Dr. Walton: A detailed medical history including current medications is crucial when planning therapy with corticosteroids or immunosuppressive therapy. Elderly patients receiving corticosteroids are at higher risk for osteoporosis and pathologic fractures. Therefore, elderly patients should have bone mineral density measurement performed when initiating corticosteroids. If the anticipated duration of corticosteroids is greater than 3 months, alendronate sodium (Fosamax, Merck) and calcium are typically prescribed.
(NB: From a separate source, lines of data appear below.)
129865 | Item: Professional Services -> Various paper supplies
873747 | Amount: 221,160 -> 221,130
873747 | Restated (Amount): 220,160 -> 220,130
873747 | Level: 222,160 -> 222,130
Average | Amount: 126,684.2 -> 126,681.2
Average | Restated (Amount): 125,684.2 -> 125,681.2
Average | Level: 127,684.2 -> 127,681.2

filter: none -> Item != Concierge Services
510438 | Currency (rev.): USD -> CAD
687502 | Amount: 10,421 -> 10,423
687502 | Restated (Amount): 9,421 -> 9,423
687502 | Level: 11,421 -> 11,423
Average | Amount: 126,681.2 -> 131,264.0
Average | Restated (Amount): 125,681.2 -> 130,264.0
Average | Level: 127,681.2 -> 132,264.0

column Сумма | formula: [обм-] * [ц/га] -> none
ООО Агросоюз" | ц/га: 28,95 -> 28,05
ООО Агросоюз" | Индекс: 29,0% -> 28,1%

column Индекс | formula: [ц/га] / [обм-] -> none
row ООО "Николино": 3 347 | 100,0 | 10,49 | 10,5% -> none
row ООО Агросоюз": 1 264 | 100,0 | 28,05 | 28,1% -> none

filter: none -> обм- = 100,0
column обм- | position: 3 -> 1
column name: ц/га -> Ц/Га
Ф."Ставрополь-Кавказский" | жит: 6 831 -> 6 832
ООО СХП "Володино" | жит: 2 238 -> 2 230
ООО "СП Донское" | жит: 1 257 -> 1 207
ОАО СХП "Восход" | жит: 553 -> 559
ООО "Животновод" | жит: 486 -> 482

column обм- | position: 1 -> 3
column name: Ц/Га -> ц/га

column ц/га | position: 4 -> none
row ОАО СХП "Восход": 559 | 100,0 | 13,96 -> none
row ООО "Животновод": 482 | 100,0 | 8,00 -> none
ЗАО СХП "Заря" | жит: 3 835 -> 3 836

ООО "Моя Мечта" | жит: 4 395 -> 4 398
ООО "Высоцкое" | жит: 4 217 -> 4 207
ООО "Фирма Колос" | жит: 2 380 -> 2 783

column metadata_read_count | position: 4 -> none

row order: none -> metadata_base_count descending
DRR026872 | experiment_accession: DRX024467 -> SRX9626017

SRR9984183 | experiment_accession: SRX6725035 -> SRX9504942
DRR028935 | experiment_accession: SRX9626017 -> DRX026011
Immunosuppressive therapy in the elderly requires a team approach between the ophthalmologist and hematologist/oncologist or rheumatologist. The specific immunosuppressive agent is selected based upon the type of uveitis, medical history, concurrent medical problems, and systemic medications.

Dr. Cunningham: Corticosteroids are wonderful for gaining rapid control of inflammation, but prolonged use can cause a plethora of problems, including accelerated osteoporosis, avascular necrosis of the hip, systemic hypertension, diabetes mellitus, and mood swings, just to mention a few. In general, older patients tolerate noncorticosteroid immunosuppressive agents quite well. Therefore, when prolonged therapy is needed I try to get patients off corticosteroids and onto an appropriate noncorticosteroid immunosuppressive agent as quickly as possible.

While I've used all types of immunosuppressive agents in older patients, I tend to use less cyclosporine since one of the most common side effects is renal toxicity and older patients tend to start off with reduced renal function. Conversely, I tend to be more willing to use cytotoxic agents such as cyclophosphamide and chlorambucil in older patients with severe forms of uveitis because I am generally less concerned about infertility or the temporally distant occurrence of secondary malignancies.

Reference 1. Whitcup SM, Stark-Vancs V, Wittes RE, Solomon D, Podgor MJ, Nussenblatt RB, Chan CC. Association of interleukin-10 in the vitreous and cerebral spinal fluid and primary central nervous system lymphoma. Arch Ophthalmol 1997;115:1157-1160.